Actually that's a possibility. It seems the people that are procreating are often the people that should least procreate.

Meanwhile.. college educated, self supporting and driven people are choosing to have 1 child and in some cases,, none.

We could actually see a dumbing down of the world. In fact.. if recent history is an indicator.. we already may be there.
 
US Fertility Rates Have Plummeted Into Uncharted Territory, And Nobody Knows Why






Is this a problem to be solved, a blessing to be enjoyed, or somewhere in between? What do you think?
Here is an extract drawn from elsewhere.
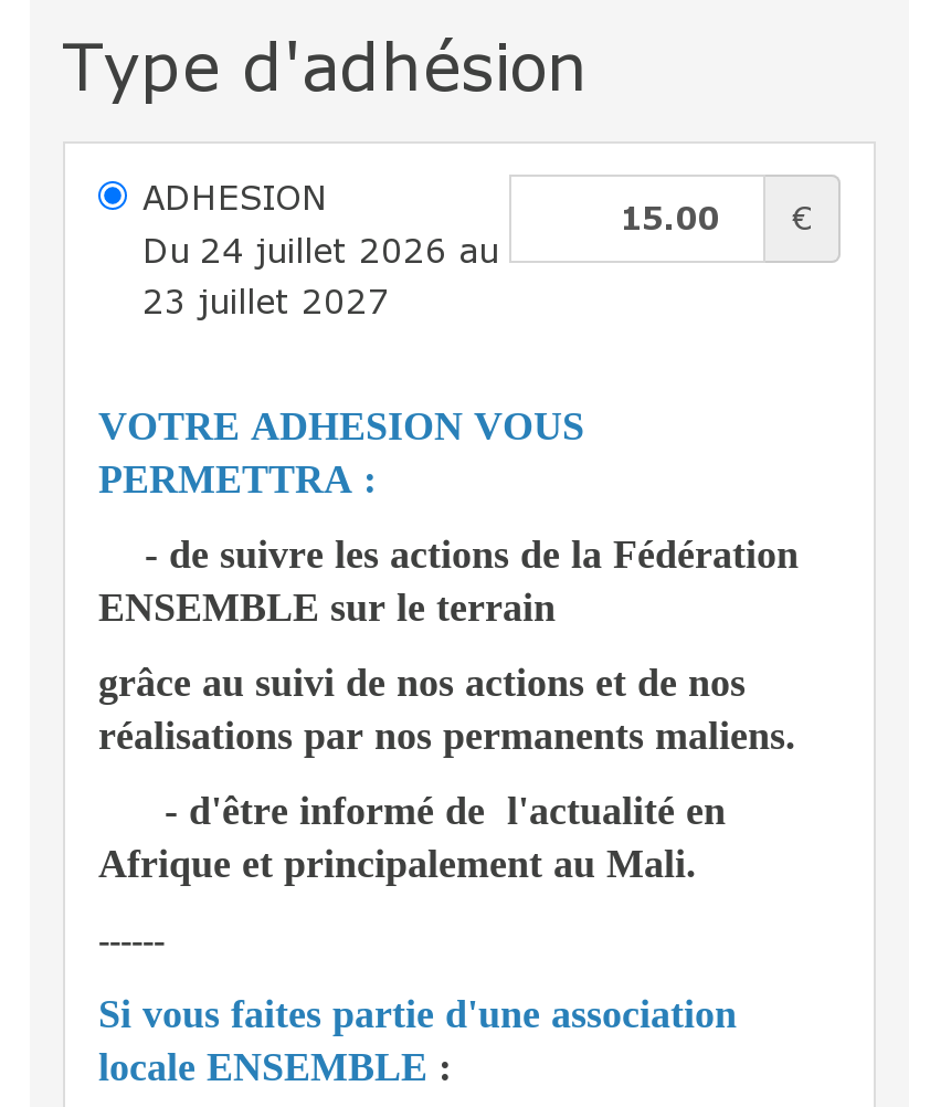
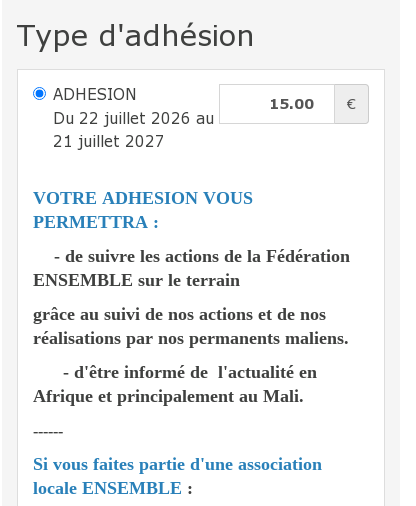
[142,230,498,270] Du 24 juillet 2026 au -> [53,109,214,127] Du 22 juillet 2026 au
[142,281,390,320] 23 juillet 2027 -> [53,132,165,150] 21 juillet 2027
It is not a problem, we need fewer people not more. That said, many are having fewer children because it is the smart thing to do, others are not having children because they do not want to bring children into this world as it is and that things looks like they may get far worse in the future.
 
It is not a problem, we need fewer people not more. That said, many are having fewer children because it is the smart thing to do, others are not having children because they do not want to bring children into this world as it is and that things looks like they may get far worse in the future.
Nah, we need lots of kids that can grow up to keep feeding into Social Security and Medicare Ponzi schemes.
 
Nah, we need lots of kids that can grow up to keep feeding into Social Security and Medicare Ponzi schemes.

Nope, just need to make the government pay back the money they "borrowed" and keep their hands off that money from here on.
 
Nope, just need to make the government pay back the money they "borrowed" and keep their hands off that money from here on.
But that's basically just one hand paying the other. It's going to take a lot more than that to keep the system running. SS is already using the income from the bonds to cover shortfalls in FICA.